Me da que es cosa de la necesidad de tener las cosas bajo control, de tener seguridades de futuro, de querer llegar a un mañana tranquilo ignorando la tranquilidad tenida ayer, esa que debería prestarnos un punto de paz, de seguridad, de confianza.

Estaremos locos, si es que esa posibilidad existe, pero también parece imposible hacer hoy lo del próximo miércoles y ahí estamos, pre-ocupándonos. ¿Pero qué demonios? ¡No se puede! ¡Hagámoslo!
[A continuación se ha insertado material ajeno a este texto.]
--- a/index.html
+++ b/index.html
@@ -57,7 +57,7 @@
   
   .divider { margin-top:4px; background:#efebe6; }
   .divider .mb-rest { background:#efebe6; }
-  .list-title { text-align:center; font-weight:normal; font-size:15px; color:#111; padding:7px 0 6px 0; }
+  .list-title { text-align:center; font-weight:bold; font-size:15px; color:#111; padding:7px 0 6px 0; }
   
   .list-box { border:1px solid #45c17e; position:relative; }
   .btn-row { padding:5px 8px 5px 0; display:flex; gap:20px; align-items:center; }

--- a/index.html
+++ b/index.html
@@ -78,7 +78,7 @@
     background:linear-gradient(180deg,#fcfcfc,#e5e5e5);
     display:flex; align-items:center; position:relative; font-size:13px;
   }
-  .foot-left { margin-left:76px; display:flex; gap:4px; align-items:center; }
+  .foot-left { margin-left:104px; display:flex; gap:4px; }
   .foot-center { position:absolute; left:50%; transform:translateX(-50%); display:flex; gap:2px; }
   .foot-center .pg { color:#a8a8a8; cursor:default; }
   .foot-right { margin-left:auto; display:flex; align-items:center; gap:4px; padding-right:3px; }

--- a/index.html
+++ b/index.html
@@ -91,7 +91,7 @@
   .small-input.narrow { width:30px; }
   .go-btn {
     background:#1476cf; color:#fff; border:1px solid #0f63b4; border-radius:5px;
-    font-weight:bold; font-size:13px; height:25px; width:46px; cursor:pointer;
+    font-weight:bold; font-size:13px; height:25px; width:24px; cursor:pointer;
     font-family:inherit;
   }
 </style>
Podemos hacer lo del domingo, en domingo, lo del lunes, en lunes, y solo después, cuando pase ahora. ¿El miércoles? Justo a continuación del martes. ¿Puedes alcanzar algo que está a un metro de tu mano? Por supuesto. En cuanto avances un metro con los pies. ¿Puedes alcanzar la luna? No. Perdón por el nonosílabo, no hay salto que te lleve.

Me he descubierto a mí mismo reutilizando más veces de lo que era consciente la expresión “cuando lleguemos a ese río, ya buscaremos el puente”. La tramposa certeza que presenta es el cierto vaticinio de que en cuestión de tiempo (o espacio), vamos a encontrar un obstáculo en el camino. Eso es una evidencia, a excepción de que suframos hiper-sudoración de gónadas. Bueno, bien, pero me parece adecuado que haya cosas que se nos agarren al aparato digestivo, claro.
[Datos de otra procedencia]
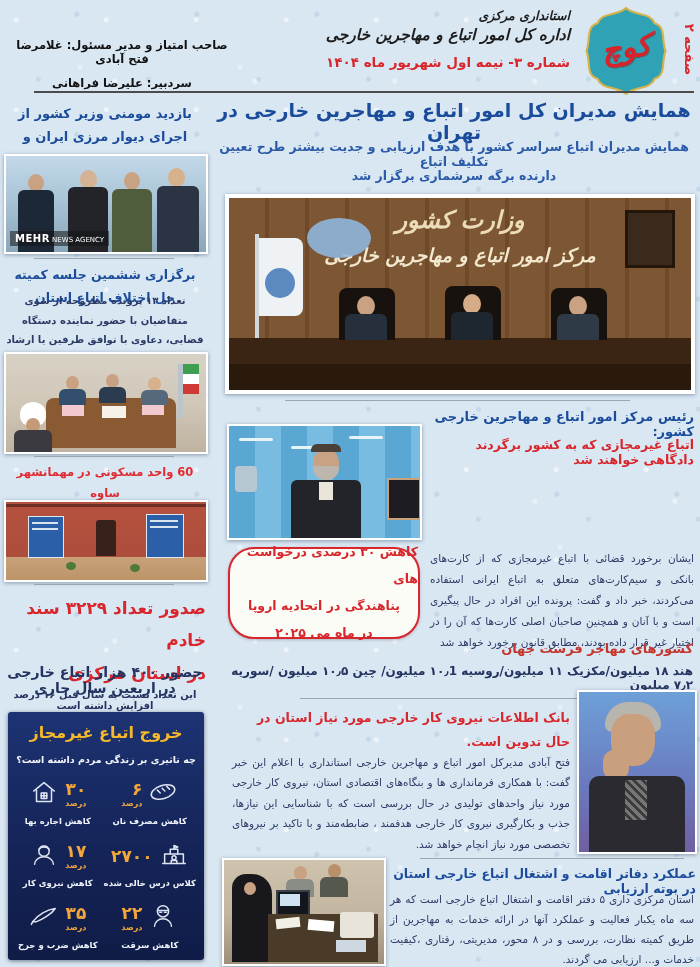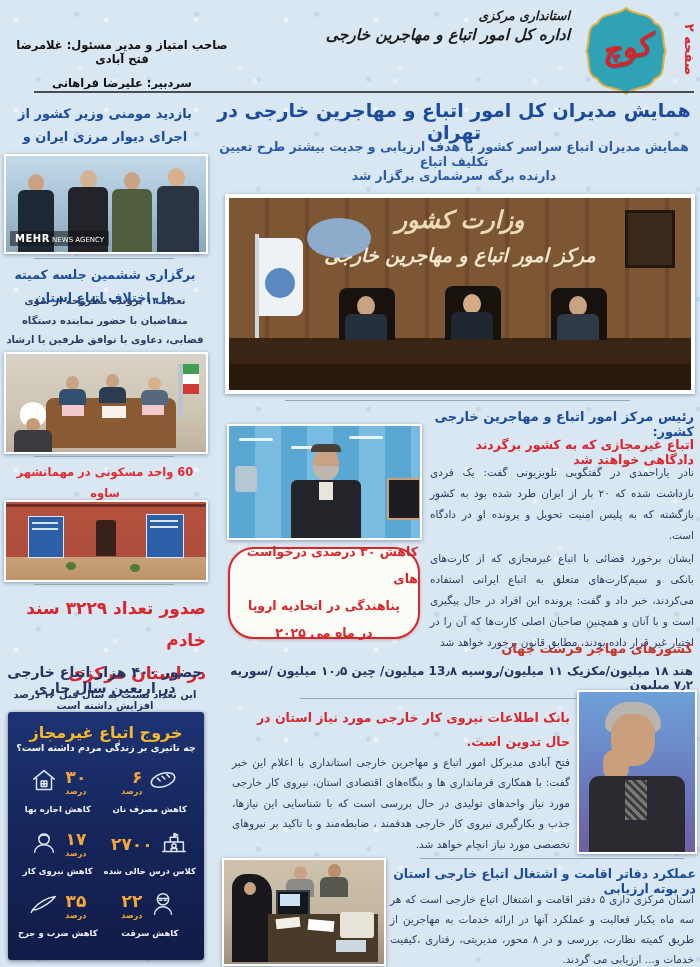--- a/index.html
+++ b/index.html
@@ -101,6 +101,7 @@
   <div class="abs masthead-center">
     <div class="mh-province">استانداری مرکزی</div>
     <div class="mh-office">اداره کل امور اتباع و مهاجرین خارجی</div>
+    <div class="mh-issue">شماره ۳- نیمه اول شهریور ماه ۱۴۰۴</div>
   </div>
 
   <div class="abs masthead-left">

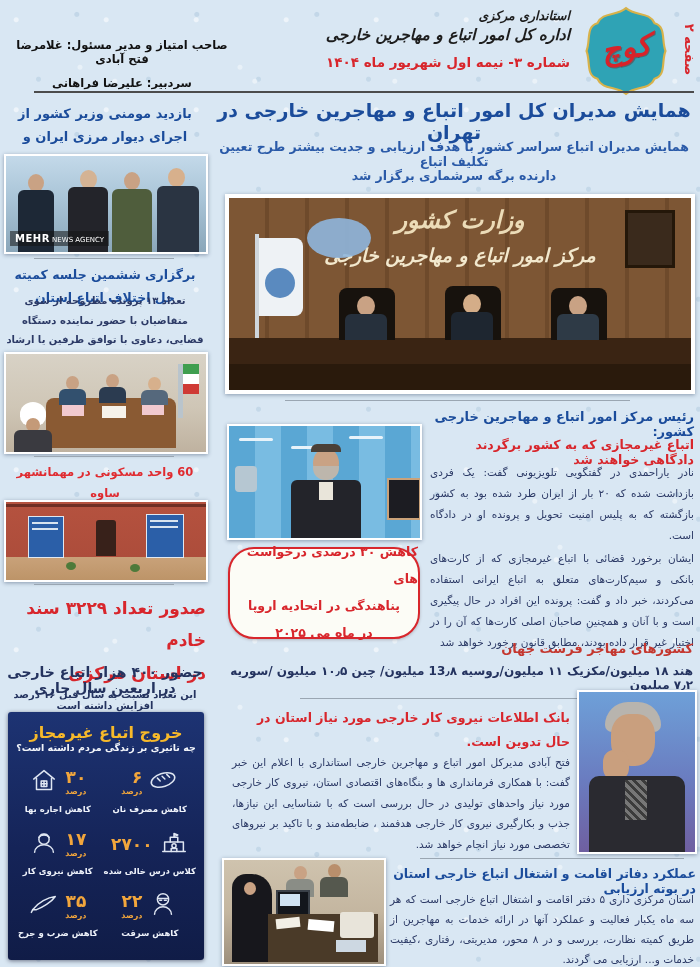--- a/index.html
+++ b/index.html
@@ -304,7 +304,6 @@
 
   <div class="abs kicker" style="left:430px;top:409px;width:264px;">رئیس مرکز امور اتباع و مهاجرین خارجی کشور:</div>
   <div class="abs red-h" style="left:430px;top:437px;width:264px;">اتباع غیرمجازی که به کشور برگردند دادگاهی خواهند شد</div>
-  <div class="abs body-t" style="left:430px;top:462px;width:264px;">نادر یاراحمدی در گفتگویی تلویزیونی گفت: یک فردی بازداشت شده که ۲۰ بار از ایران طرد شده بود به کشور بازگشته که به پلیس امنیت تحویل و پرونده او در دادگاه است.</div>
   <div class="abs body-t" style="left:430px;top:548px;width:264px;">ایشان برخورد قضائی با اتباع غیرمجازی که از کارت‌های بانکی و سیم‌کارت‌های متعلق به اتباع ایرانی استفاده می‌کردند، خبر داد و گفت: پرونده این افراد در حال پیگیری است و با آنان و همچنین صاحبان اصلی کارت‌ها که آن را در اختیار غیر قرار داده بودند، مطابق قانون برخورد خواهد شد</div>
 
   <div class="photo" style="left:227px;top:424px;width:191px;height:112px;

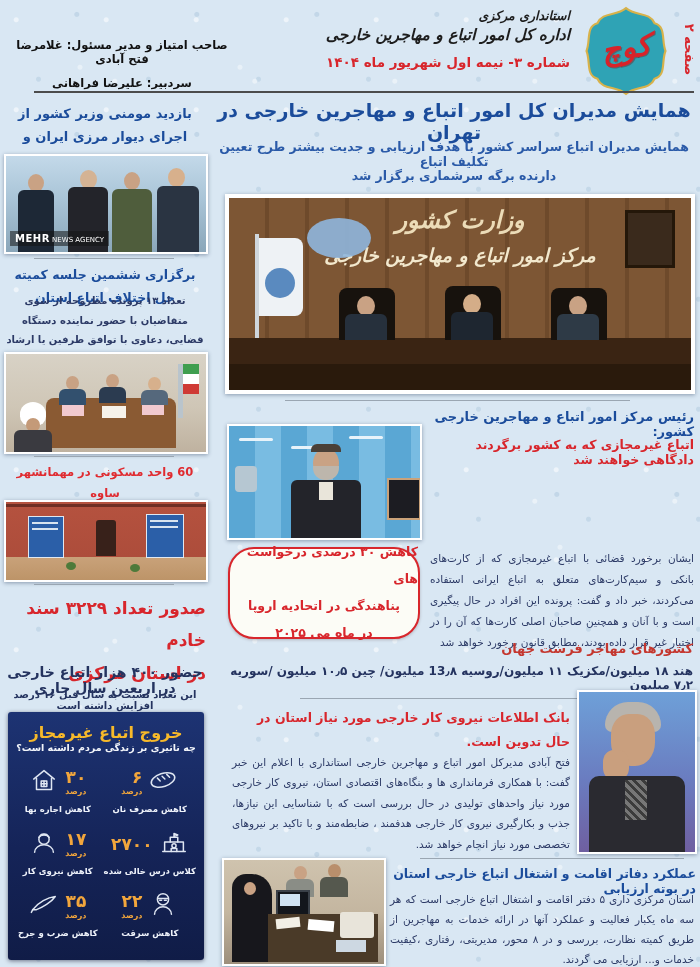--- a/index.html
+++ b/index.html
@@ -327,7 +327,7 @@
   </div>
 
   <div class="abs mig-h">کشورهای مهاجر فرست جهان</div>
-  <div class="abs mig-s">هند ۱۸ میلیون/مکزیک ۱۱ میلیون/روسیه 13٫۸ میلیون/ چین ۱۰٫۵ میلیون /سوریه ۷٫۲ میلیون</div>
+  <div class="abs mig-s">هند ۱۸ میلیون/مکزیک ۱۱ میلیون/روسیه ۱۰٫1 میلیون/ چین ۱۰٫۵ میلیون /سوریه ۷٫۲ میلیون</div>
 
   <div class="abs divider" style="left:300px;top:698px;width:330px;"></div>
 

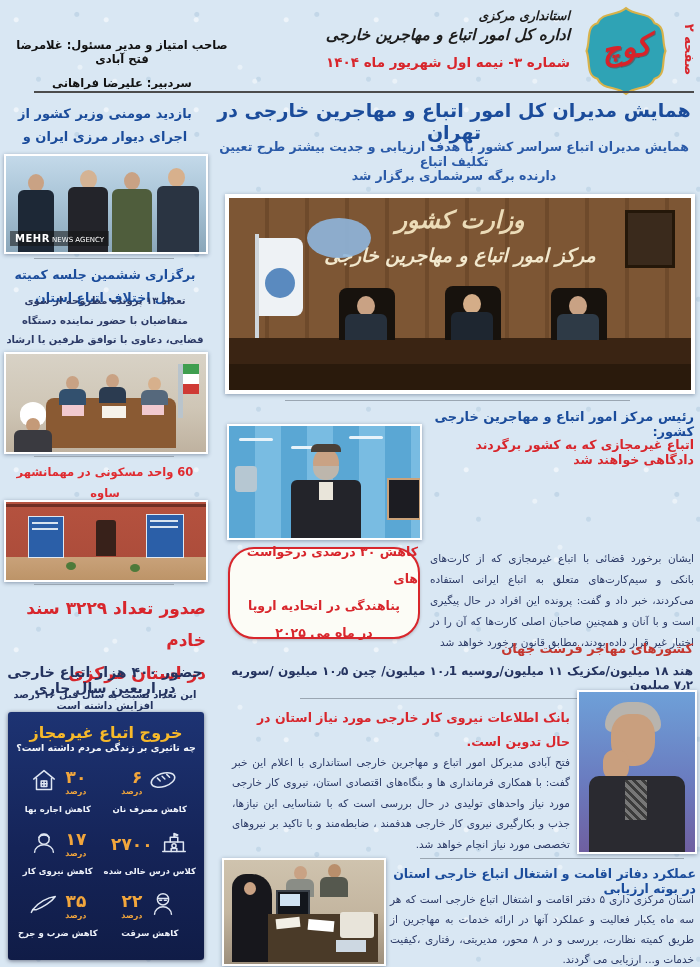--- a/index.html
+++ b/index.html
@@ -51,7 +51,7 @@
     background:linear-gradient(180deg,#1d3373 0%,#152458 55%,#101c47 100%);
     box-shadow:0 1px 4px rgba(0,0,30,.5);color:#fff;}
   .info-title{margin-top:11px;text-align:center;color:#f7b92a;font-size:16px;font-weight:bold;}
-  .info-sub{text-align:center;color:#f2f5fa;font-size:9.5px;font-weight:bold;margin-top:0;}
+  .info-sub{text-align:center;color:#f2f5fa;font-size:9.5px;font-weight:bold;margin-top:12px;}
   .info-grid{display:grid;grid-template-columns:1fr 1fr;column-gap:4px;row-gap:13px;
     padding:12px 8px 0 8px;}
   .ig-cell{display:flex;flex-direction:column;align-items:center;}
No me lo parece, en cambio, trabajar la vida desde la angustia predictiva constante. Es mejor citarse con ella a posteriori, una vez se haya manifestado. Si se te mete en casa, habrá que sacar la escoba, tenerla de la mano junto al sofá por si acaso…

Llegaremos al río, al mar o al pantano. Nos rodean. Pero no nos obligan de ninguna manera a correr hacia ellos, a zambullirnos a golpe de ojo o de idea. No.
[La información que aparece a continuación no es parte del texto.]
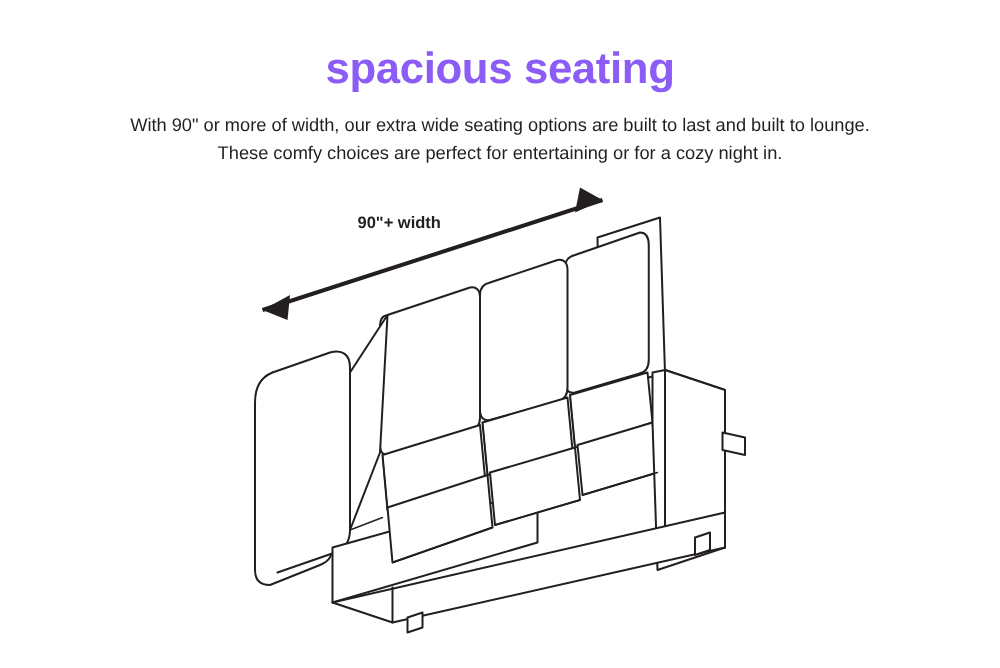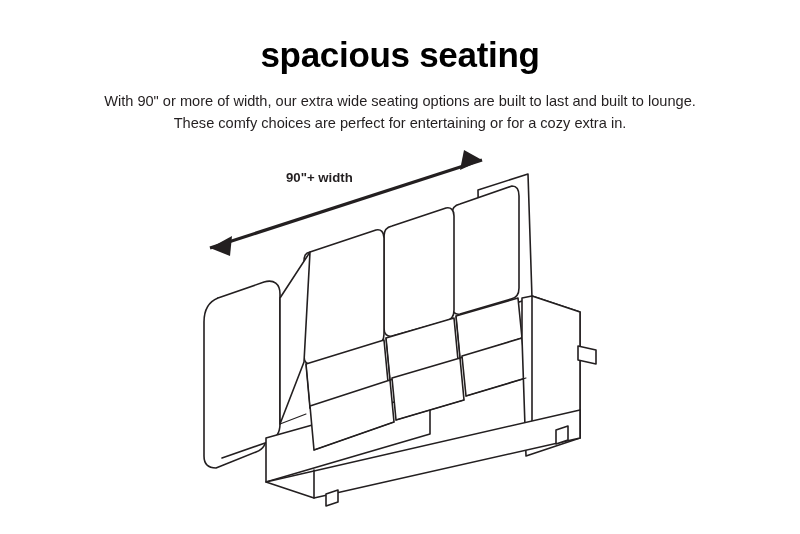--- a/index.html
+++ b/index.html
@@ -30,7 +30,7 @@
     font-size: 35px;
     font-weight: bold;
     letter-spacing: -0.3px;
-    color: #000000;
+    color: #8b5cf6;
     line-height: 1.2;
   }
   .subcopy {

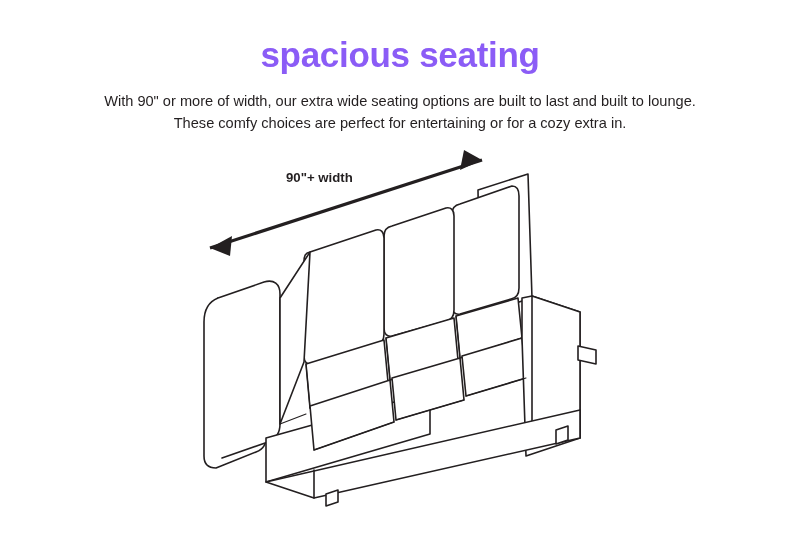--- a/index.html
+++ b/index.html
@@ -75,7 +75,7 @@
 
   <div class="subcopy">
     <span class="line">With 90" or more of width, our extra wide seating options are built to last and built to lounge.</span>
-    <span class="line">These comfy choices are perfect for entertaining or for a cozy extra in.</span>
+    <span class="line">These comfy choices are perfect for entertaining or for a cozy night in.</span>
   </div>
 
   <div class="figure">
Podemos acercarnos a la orilla. Mirar a derecha e izquierda, comprobar su profundidad, su caudal y si hay o no remolinos. Debemos valorar la capacidad natatoria propia, la resistencia física, cuánto somos capaces de aguantar la respiración.

Solo en el caso de respuesta afirmativa podemos, con seguridad, despojarnos de la ropa y dejarla doblada antes de nadar. Mojadas no nos servirán al otro lado, salgamos desnudos.

En caso contrario, habitando dudas del éxito al cruzar, no te muevas. Piensa. Es un río. Vivimos en el siglo XXI, somos civilizados para ciertas cosas. Seguro que hay un puente. Seguro. Si te preguntas hacia donde, pues no lo sé.

Yo iría hacia abajo, siguiendo la dirección de la corriente, como el agua, que no hace sino caer por su propio peso. Quizá esté más lejos, pero la pendiente favorece.